文庫『桜の下で待っている』刊行に寄せて
ここに樹を植える 彩瀬まる
新刊のテーマは「ふるさと」でどうでしょう。
そう打ち合わせの最中に言われたとき、「いいですね。色々と広げて書けそうで」とにこやかな相づちを打ちながら、私は内心で「どうしたものかな」と少し迷っていた。ふるさと、ふるさとかァ。これほど今までの人生で実感の無かった言葉も、あまりないんじゃないだろうか。
父親の仕事の関係で、引っ越しの多い子ども時代だった。幼稚園は三回ぐらい替わった気がする。海外に住んでいた時期もある。ふるさとと言われて思い当たる土地は浮かばず、地方上京組の知人が何気なく口にするジモトという言葉にほのかな憧憬すら持っていた。

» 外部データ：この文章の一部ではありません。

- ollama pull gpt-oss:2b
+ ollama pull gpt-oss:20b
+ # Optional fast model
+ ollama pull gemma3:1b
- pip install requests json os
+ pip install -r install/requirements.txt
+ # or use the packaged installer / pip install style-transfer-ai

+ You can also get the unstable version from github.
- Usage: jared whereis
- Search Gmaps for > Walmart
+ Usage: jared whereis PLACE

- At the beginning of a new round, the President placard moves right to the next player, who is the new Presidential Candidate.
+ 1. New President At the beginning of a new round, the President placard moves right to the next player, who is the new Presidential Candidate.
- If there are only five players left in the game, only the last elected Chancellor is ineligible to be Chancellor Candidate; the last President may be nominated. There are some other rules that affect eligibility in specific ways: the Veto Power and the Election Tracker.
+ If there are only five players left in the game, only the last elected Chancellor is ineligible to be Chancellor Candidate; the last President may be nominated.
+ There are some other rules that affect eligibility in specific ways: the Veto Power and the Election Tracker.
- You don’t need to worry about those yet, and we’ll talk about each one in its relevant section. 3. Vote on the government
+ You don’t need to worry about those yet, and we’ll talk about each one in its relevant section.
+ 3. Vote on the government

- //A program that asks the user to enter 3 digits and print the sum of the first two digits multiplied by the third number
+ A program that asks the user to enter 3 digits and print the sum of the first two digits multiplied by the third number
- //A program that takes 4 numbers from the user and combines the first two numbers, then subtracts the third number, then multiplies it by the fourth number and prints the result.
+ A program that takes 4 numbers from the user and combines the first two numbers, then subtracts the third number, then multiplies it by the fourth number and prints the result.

ただ、自分が根無し草だという自覚があったのか、子どもの頃から妙な癖があった。行く先々で軒先に吊された洗濯物を眺めながら、自分がこの家の子どもだったら、と仮定する。縁側がぎしぎし鳴りそう。駅までは少し遠いから、たぶん自転車をたくさん使うことになる。あの大きな犬の散歩もしなければ。なついてくれるかな、いや、犬ってけっこういじわるなのもいるから、お父さんやお母さんには尻尾を振って、私にはフーンって感じかも。もちろんお父さんお母さんだって違う人になる。それは一体どんな生活だろう。そう、遠い岸辺を見るように思っていた。
依頼を受けてしばらくのあいだは、ふるさとという言葉をひたすら頭の中でこねくり回した。土地に対する愛着が薄いのだから、それ以外の要素から攻めていくしかない。私の中で、ふるさとという言葉に一番近づけそうなのは、味覚に由来する記憶だった。
五歳の頃にアフリカのスーダンで食べていた、バターなんて一かけらも入ってなさそうなこちこちの丸パン。(よく小さな虫が張り付いて一緒に焼かれていたので、そこだけナイフでこそげとった。味は素朴で、おいしかった。)父方の祖母が作ってくれた、里芋といかの煮っ転がし。母方の祖父母の家で年末年始に出された大鍋のおでん。なぜか死んだ母親の料理は一品たりとも思い出せない。毎日作ってくれていたのに、思春期の多感な時期に亡くしたせいか、記憶が理不尽なくらい真っ白に飛んでいる。あとは、父親がたまに作ってくれた甘ったるいフレンチトースト。こうしてずらずらと思い返せば、私にはふるさとはなかったけれど、家はあったのだな、とありがたく思う。
その辺りから、私がふるさとという言葉で想起するのは、土地の記憶に限ったものではないのかも知れない、と思い始めた。むしろ個人の起源という感覚に近い。目の前にいる一人の人間が、この人になるに至った道筋をゆっくりと遡る。そこには土地もあるだろうし、人もいるだろう。実在の場所よりも、かつて熱中した本やゲームなど、架空の世界に愛着を持つ人がいたっておかしくない。それなら血肉をくれた親の起源は、どのくらい子どもに影響を与えるのか。私はどのようにして私になったのか。
ふるさとに欠落を感じるならば、それをそのまま書いたっていいじゃないか。そんな思いが最終話につながった。生きていて、それを望むなら、いくらだって新しいふるさとを作ることはできる。好きな樹を一本植えて、ここにしようと決めるだけでいい。欠落をただ受け入れるしかなかった子どもも、やがて大人になっていく。ふるさとを愛する人にも憎む人にも、満ちた人にも欠けた人にも、素敵な春が訪れることを願っています。